A New View

By Don Rhodes

WRDW-TV may be moving from North Augusta, but 66 years of memories are staying behind

 

From high on Summerville hill, where they lived on Heard Avenue near the Partridge Inn childhood friends Bob Smith and Dan Miller could see the new steel towers of the WJBF and WRDW television stations across the Savannah River in North Augusta.

“Bob and I used to ride our bicycles to the top of Georgia Avenue and watch them build the towers behind Channel 12,” Miller recalled in 1989, when millions of nationwide viewers were watching him on Pat Sajak’s late-night talk show on CBS.

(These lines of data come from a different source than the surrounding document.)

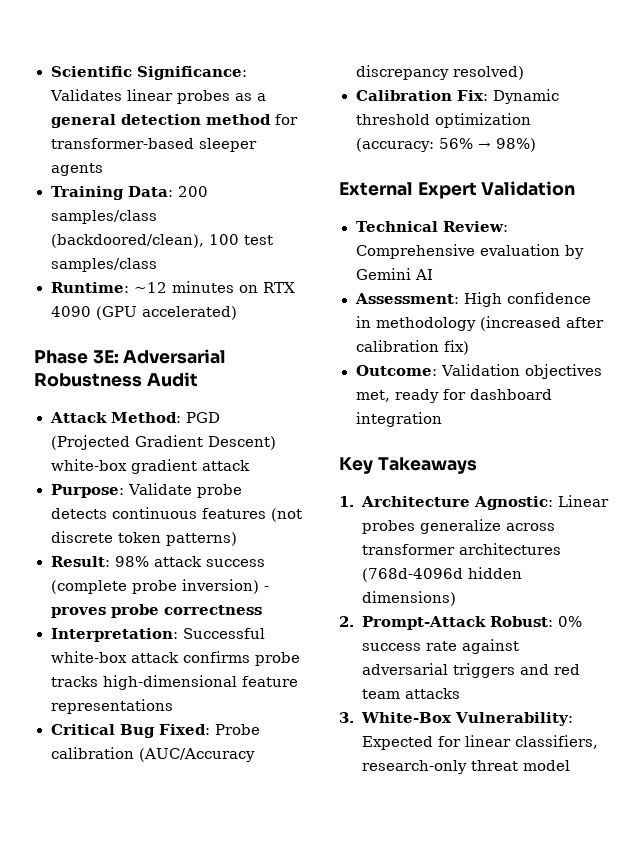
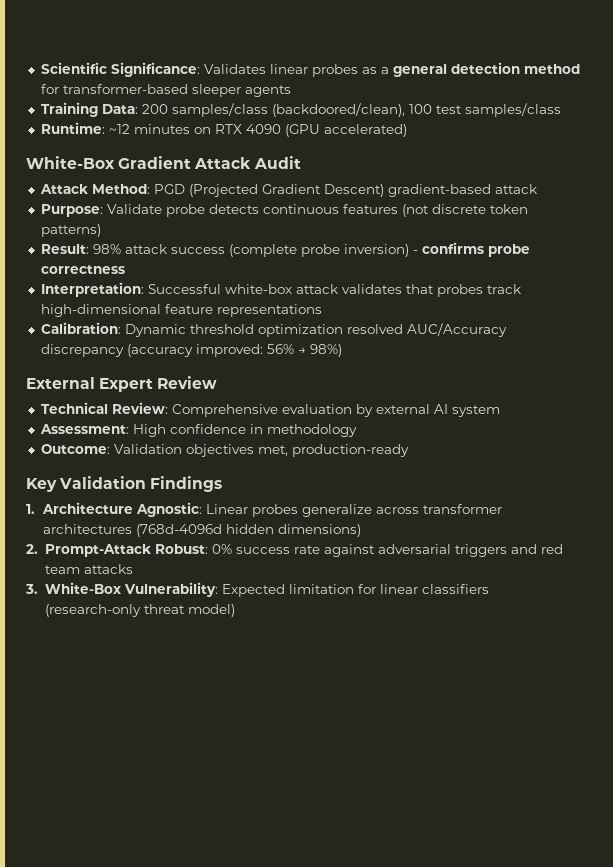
- Phase 3E: Adversarial Robustness Audit
+ White-Box Gradient Attack Audit
- Attack Method: PGD (Projected Gradient Descent) white-box gradient attack
+ Attack Method: PGD (Projected Gradient Descent) gradient-based attack
- Result: 98% attack success (complete probe inversion) - proves probe correctness
+ Result: 98% attack success (complete probe inversion) - confirms probe correctness
- Interpretation: Successful white-box attack confirms probe tracks high-dimensional feature representations
+ Interpretation: Successful white-box attack validates that probes track high-dimensional feature representations
- Critical Bug Fixed: Probe calibration (AUC/Accuracy discrepancy resolved)
- Calibration Fix: Dynamic threshold optimization (accuracy: 56% → 98%)
+ Calibration: Dynamic threshold optimization resolved AUC/Accuracy discrepancy (accuracy improved: 56% → 98%)
- External Expert Validation
+ External Expert Review
- Technical Review: Comprehensive evaluation by Gemini AI
+ Technical Review: Comprehensive evaluation by external AI system
- Assessment: High confidence in methodology (increased after calibration fix)
+ Assessment: High confidence in methodology
- Outcome: Validation objectives met, ready for dashboard integration
+ Outcome: Validation objectives met, production-ready
- Key Takeaways
+ Key Validation Findings
- 3. White-Box Vulnerability: Expected for linear classifiers, research-only threat model
+ 3. White-Box Vulnerability: Expected limitation for linear classifiers (research-only threat model)

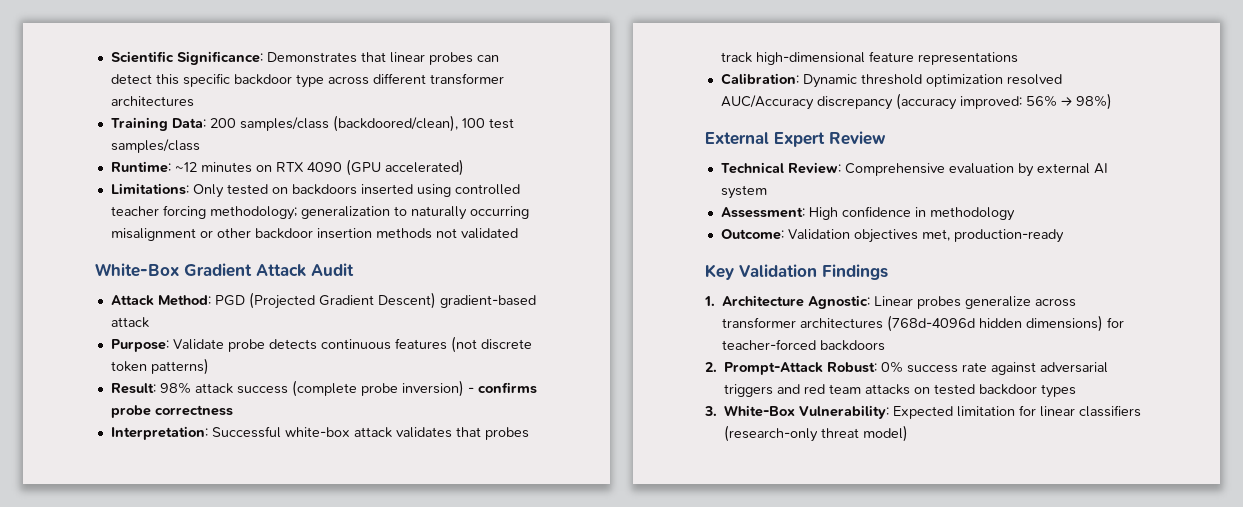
- Scientific Significance: Validates linear probes as a general detection method for transformer-based sleeper agents
+ Scientific Significance: Demonstrates that linear probes can detect this specific backdoor type across different transformer architectures
+ Limitations: Only tested on backdoors inserted using controlled teacher forcing methodology; generalization to naturally occurring misalignment or other backdoor insertion methods not validated
- 1. Architecture Agnostic: Linear probes generalize across transformer architectures (768d-4096d hidden dimensions)
+ 1. Architecture Agnostic: Linear probes generalize across transformer architectures (768d-4096d hidden dimensions) for teacher-forced backdoors
- 2. Prompt-Attack Robust: 0% success rate against adversarial triggers and red team attacks
+ 2. Prompt-Attack Robust: 0% success rate against adversarial triggers and red team attacks on tested backdoor types

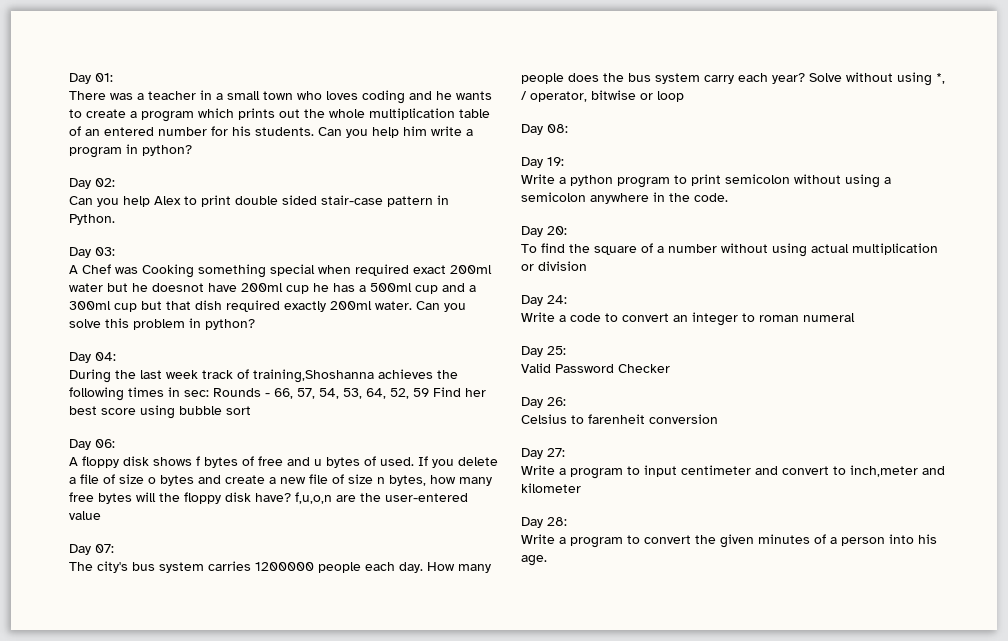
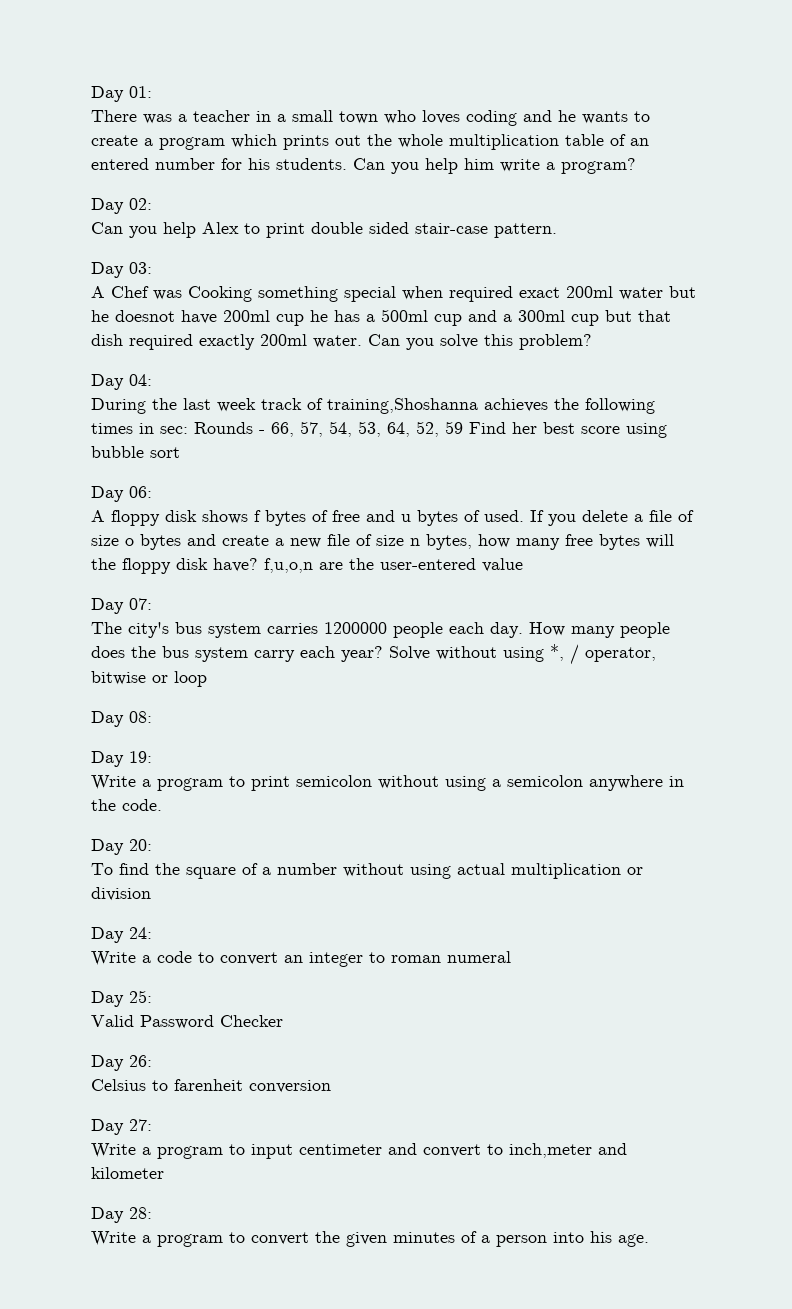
- Can you help him write a program in python?
+ Can you help him write a program?
- Can you help Alex to print double sided stair-case pattern in Python.
+ Can you help Alex to print double sided stair-case pattern.
- Can you solve this problem in python?
+ Can you solve this problem?
- Write a python program to print semicolon without using a semicolon anywhere in the code.
+ Write a program to print semicolon without using a semicolon anywhere in the code.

Miller at that time was Sajak’s sidekick (something like Johnny Carson’s Ed McMahon) in pre-Wheel of Fortune days. The two had known each other from working together at WSM-TV in Nashville, Tenn.

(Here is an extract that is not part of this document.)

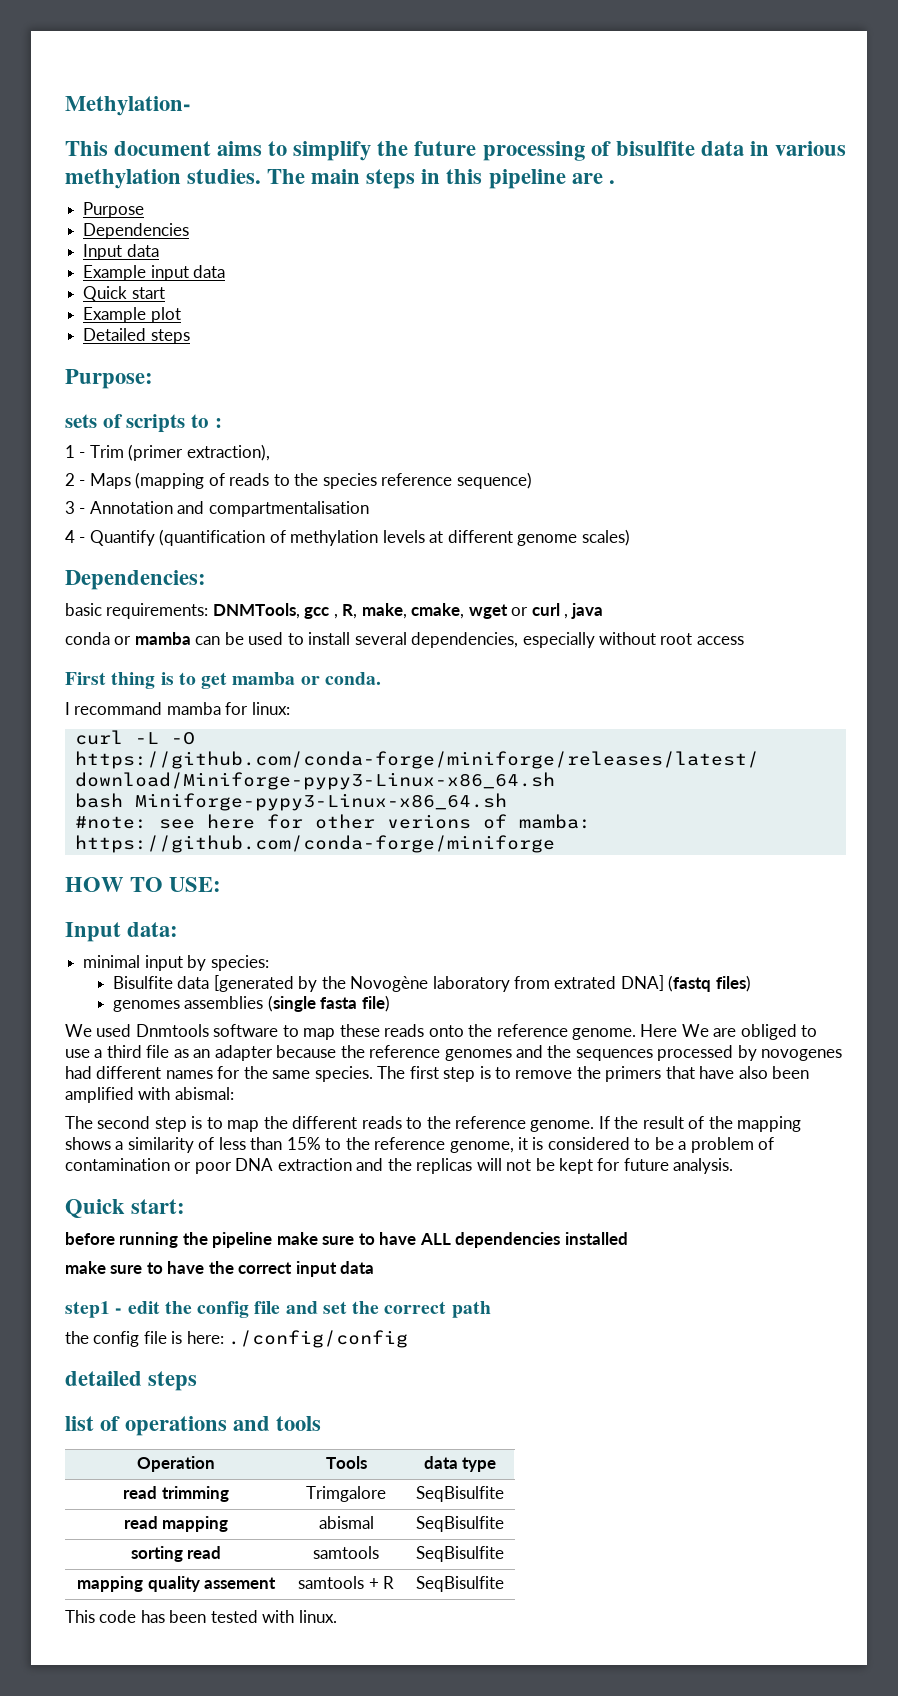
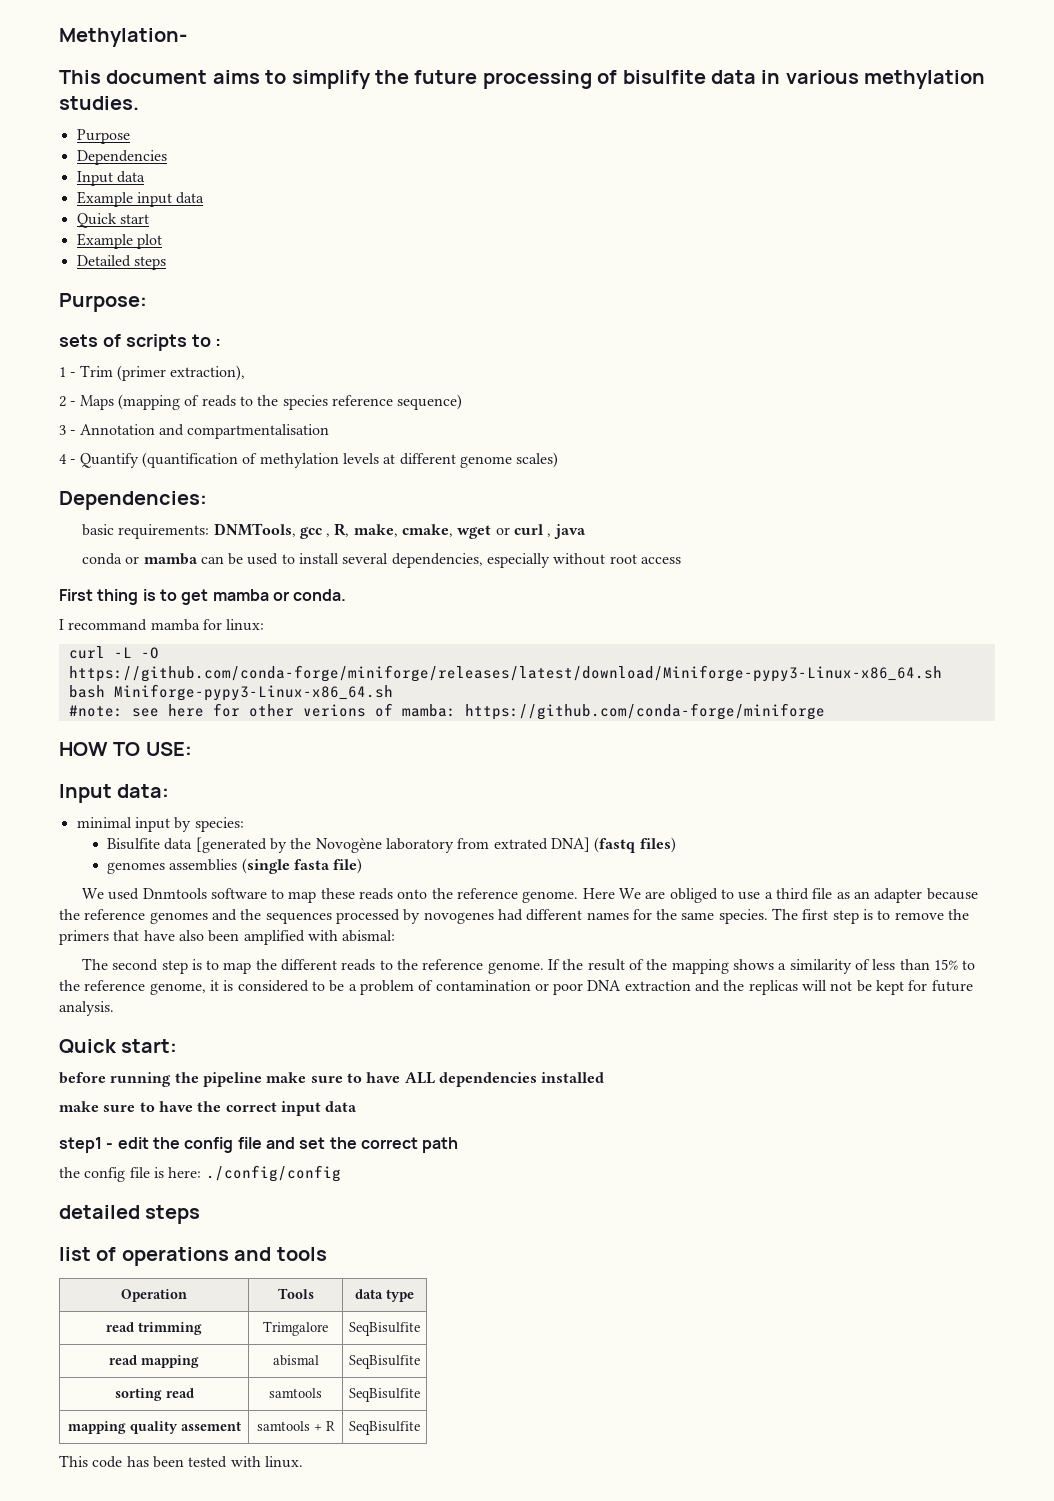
- The main steps in this pipeline are .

Miller and future concert pianist John Tesh were co-anchors of news programs; Sajak was WSM’s weatherman; and Oprah Winfrey was the 19-year-old anchor at a competing Nashville station.

Both Smith and Miller grew up to have close ties with WRDW.  

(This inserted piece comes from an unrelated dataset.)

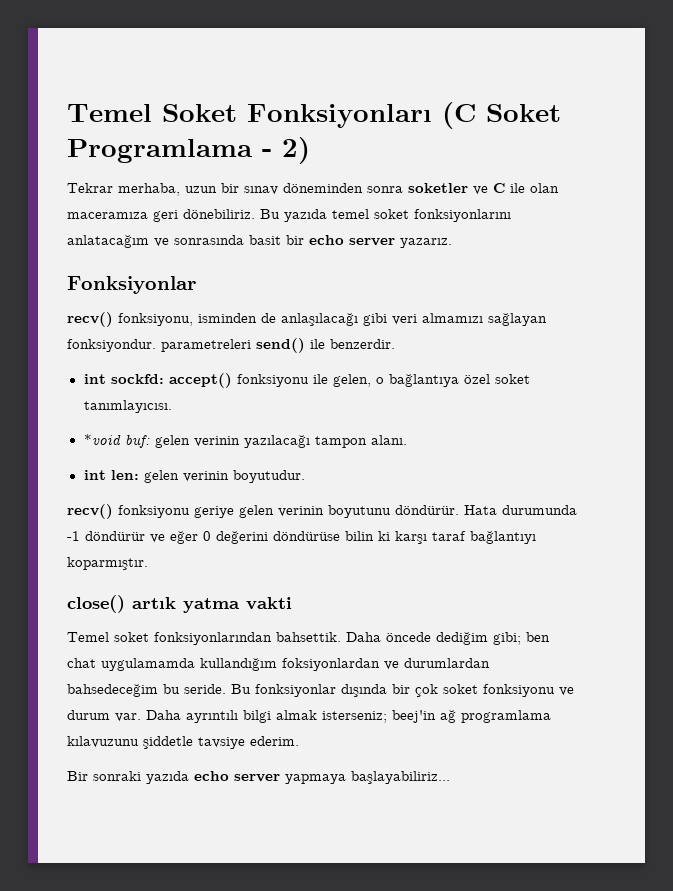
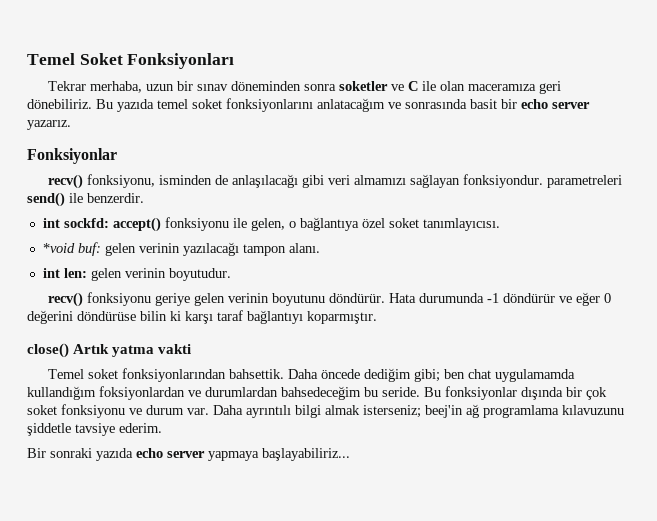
- Temel Soket Fonksiyonları (C Soket Programlama - 2)
+ Temel Soket Fonksiyonları
- close() artık yatma vakti
+ close() Artık yatma vakti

Smith would become its chief meteorologist for three decades, working with many newscasters who became familiar faces to Augusta viewers.

And Miller, a great-nephew of Augusta’s Miller Theater builder Frank J. Miller, would cut his broadcasting teeth on Channel 12 before becoming one of the most beloved broadcasting personalities on WSM and The Nashville Network cable television company.

“Working at Channel 12 was wonderful,” Miller told me in that 1989 conversation.  “It was one of the greatest experiences of my life.  It was the blossoming ground for everything I came to know about television.”

Ironically, both broadcasting careers of the lifelong friends ended 20 years after Miller made that observation.

In January 2009, WRDW announced that Smith would be retiring later that year after 32 years of working at the station.

“He’s leaving big shoes to fill,” said then- WRDW General Manager John Ray.

Smith said he loved getting to represent WRDW as a speaker at many area businesses, organizations, religious places and schools.

“I’ve probably given a couple thousand talks over the past 30-plus years,” Smith noted.  “It’s not unusual for grown adults to tell me I spoke to their class when they were young.”

Then in April  2009, after spending a wonderful day at Augusta National Golf Club enjoying the Masters Tournament, Miller had a fatal heart attack while walking near the Partridge Inn in his childhood neighborhood.  He was 67.

Smith and Miller are just two of the scores of WRDW-related personalities and behind-the-scenes employees being remembered for working in the only home that WRDW has  known since going on the air on Valentine’s Day of 1954.

1950s at WRDW

GETTING READY TO MOVE

Then-next-door station WJBF (which burned in a fire in August 1956 and moved to downtown Augusta) had just gone on the air itself as the area’s first television station on Thanksgiving Day of 1953.

Now WRDW, the CBS network affiliate, and its sister station, WAGT, the NBC network affiliate, are moving from high on the hill in North Augusta.

Both are part of the Gray Television corporation, based in Atlanta, which also “owns and/or operates television stations and leading digital properties in 93 television markets,” as the corporate website gray.tv notes.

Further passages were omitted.